■ PROBLEM REQUIREMENTS: Please copy each line below that contains the string "pestaña".

┏━━

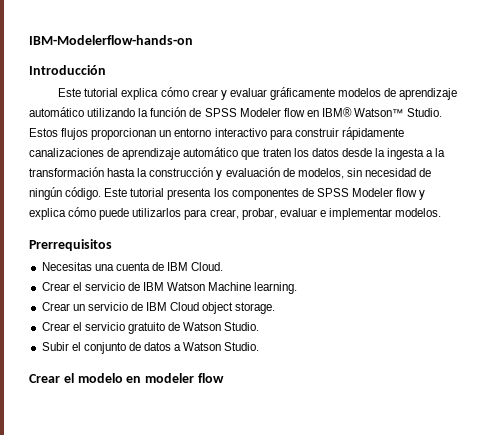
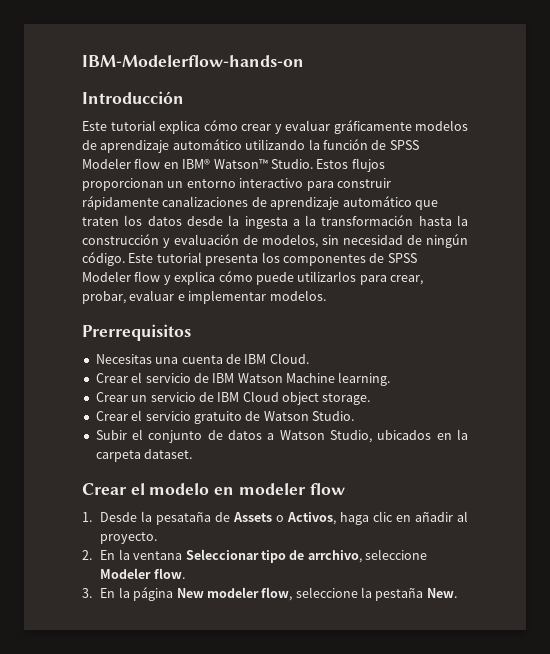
[224,342,260,351] Studio. -> [330,429,468,443] [95,449,193,462] Studio, ubicados en la carpeta dataset.
(224, 378) none -> [82,511,468,525] [100,532,158,544] [82,549,428,563] [100,568,185,579] [82,587,457,601] // 1. Desde la pesataña de Assets o Activos, haga clic en añadir al proyecto. // 2. En la ventana Seleccionar tipo de arrchivo, seleccione Modeler flow. // 3. En la página New modeler flow, seleccione la pestaña New.

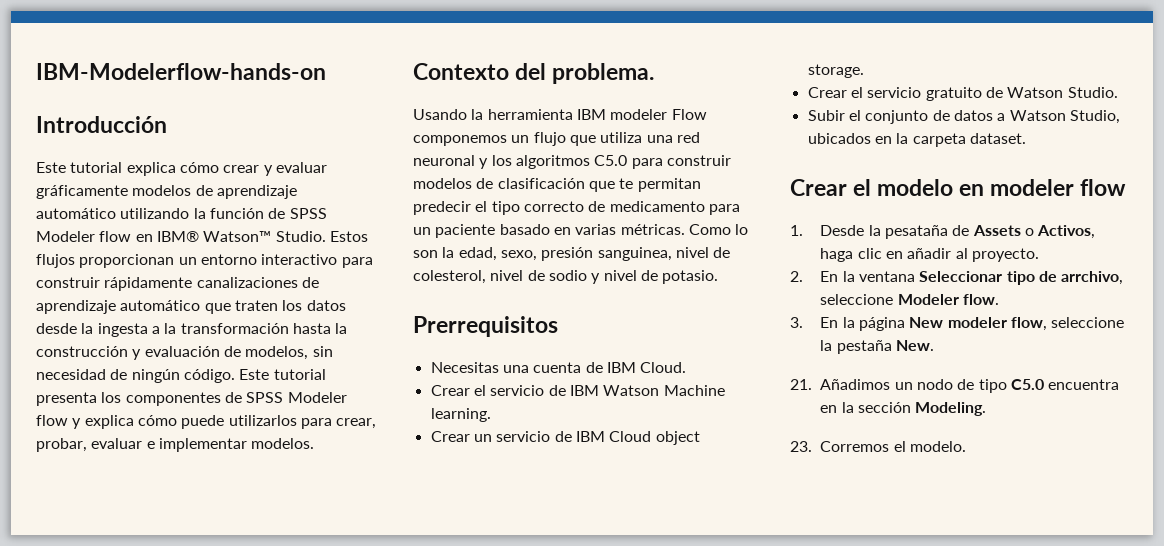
(326, 295) none -> [413,63,655,84] [413,109,707,120] [413,132,700,146] [413,155,731,169] [413,178,701,192] [413,201,740,215] [413,224,749,238] [413,247,731,261] [413,270,719,284] // Contexto del problema. // Usando la herramienta IBM modeler Flow componemos un flujo que utiliza una red neuronal y los algoritmos C5.0 para construir modelos de clasificación que te permitan predecir el tipo correcto de medicamento para un paciente basado en varias métricas. Como lo son la edad, sexo, presión sanguinea, nivel de colesterol, nivel de sodio y nivel de potasio.
(457, 593) none -> [790,379,1120,393] [820,402,987,416] [790,441,966,452] // 21. Añadimos un nodo de tipo C5.0 encuentra en la sección Modeling. // 23. Corremos el modelo.

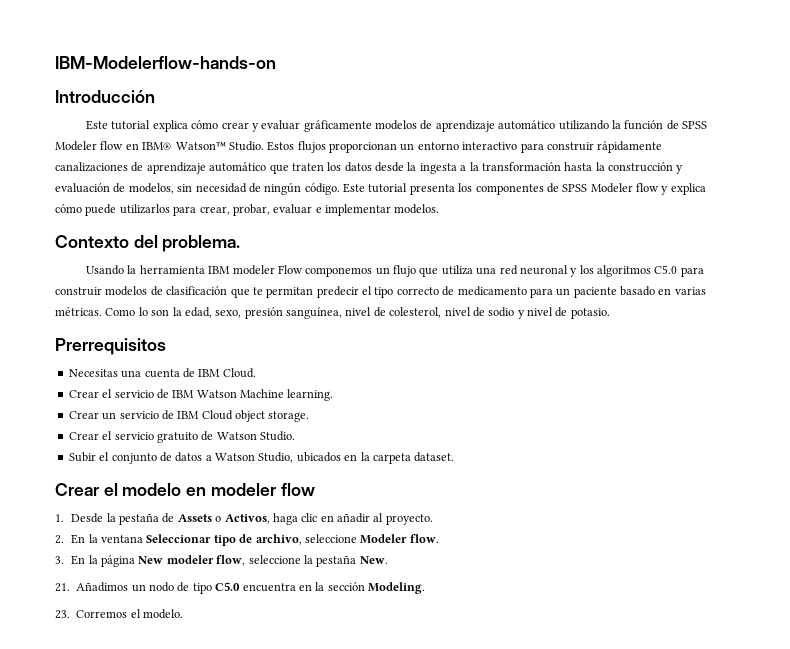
[597,247,672,261] sanguinea, -> [286,307,342,319] sanguínea,
[884,225,948,239] pesataña -> [119,513,160,525] pestaña
[1061,271,1124,285] arrchivo, -> [255,534,302,545] archivo,

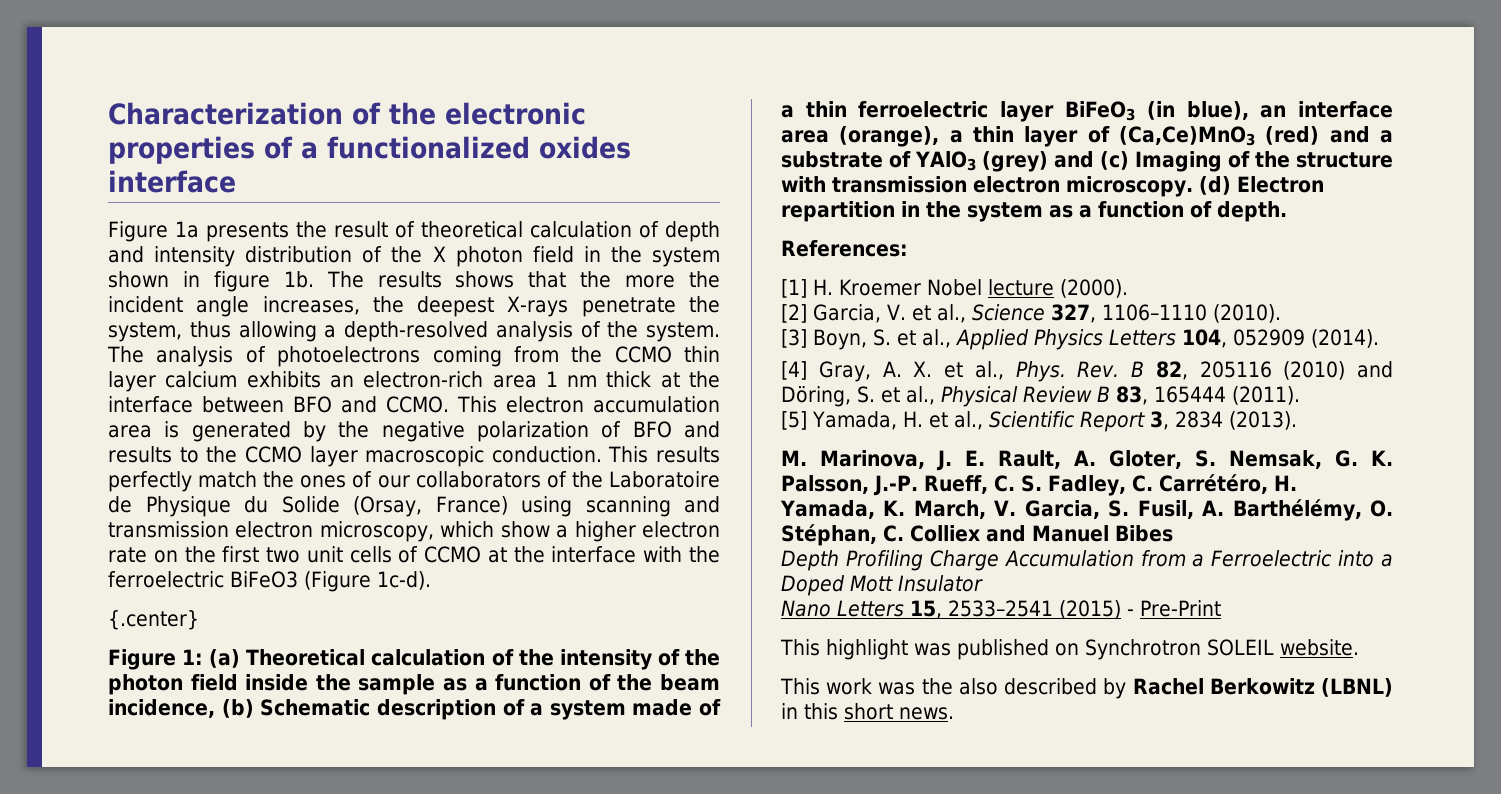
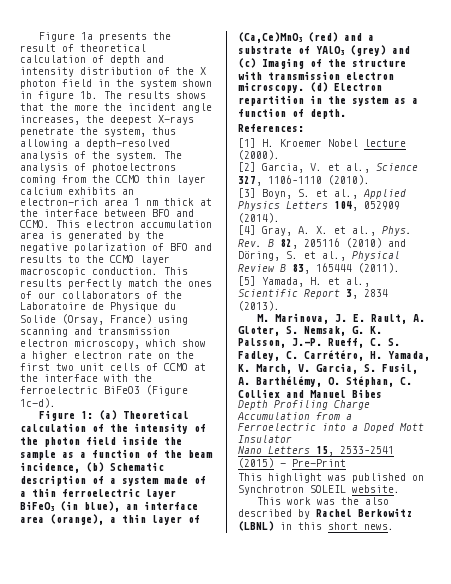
[108,102,586,125] [108,136,631,164] [108,170,236,193] Characterization of the electronic properties of a functionalized oxides interface // -> (39, 37) none
[108,610,199,630] // {.center} -> (56, 403) none

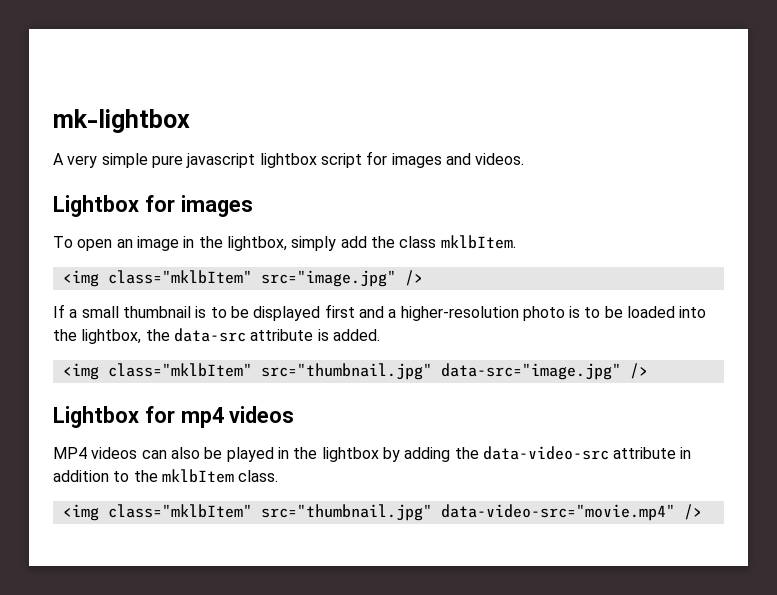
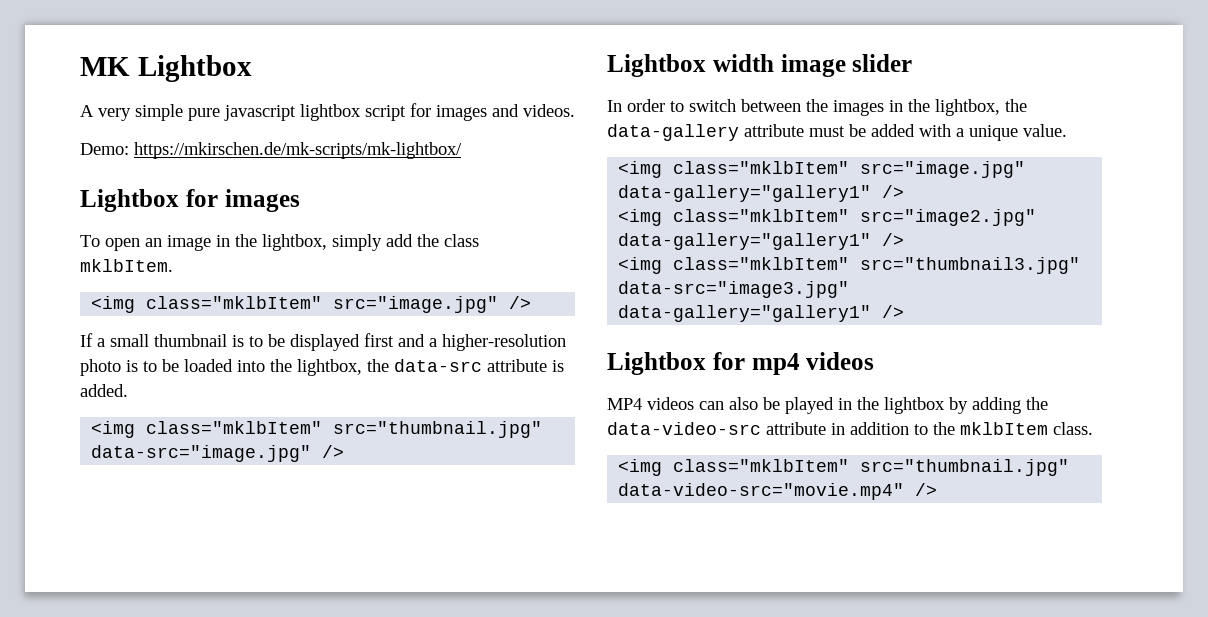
[53,109,190,133] mk-lightbox -> [80,55,252,82] MK Lightbox
(525, 159) none -> [80,142,462,159] // Demo: https://mkirschen.de/mk-scripts/mk-lightbox/
(648, 371) none -> [607,54,913,77] [607,99,1027,116] [607,124,1067,141] [618,161,1026,178] [618,185,905,202] [618,209,1037,226] [618,233,905,250] [618,257,1081,274] [618,281,850,298] [618,305,905,322] // Lightbox width image slider // In order to switch between the images in the lightbox, the data-gallery attribute must be added with a unique value. // <img class="mklbItem" src="image.jpg" data-gallery="gallery1" /> // <img class="mklbItem" src="image2.jpg" data-gallery="gallery1" /> // <img class="mklbItem" src="thumbnail3.jpg" data-src="image3.jpg" data-gallery="gallery1" />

┗━━

■ RESPONSE TO THIS EXERCISE:
(224, 378) none -> [82,511,468,525] [100,532,158,544] [82,549,428,563] [100,568,185,579] [82,587,457,601] // 1. Desde la pesataña de Assets o Activos, haga clic en añadir al proyecto. // 2. En la ventana Seleccionar tipo de arrchivo, seleccione Modeler flow. // 3. En la página New modeler flow, seleccione la pestaña New.
[884,225,948,239] pesataña -> [119,513,160,525] pestaña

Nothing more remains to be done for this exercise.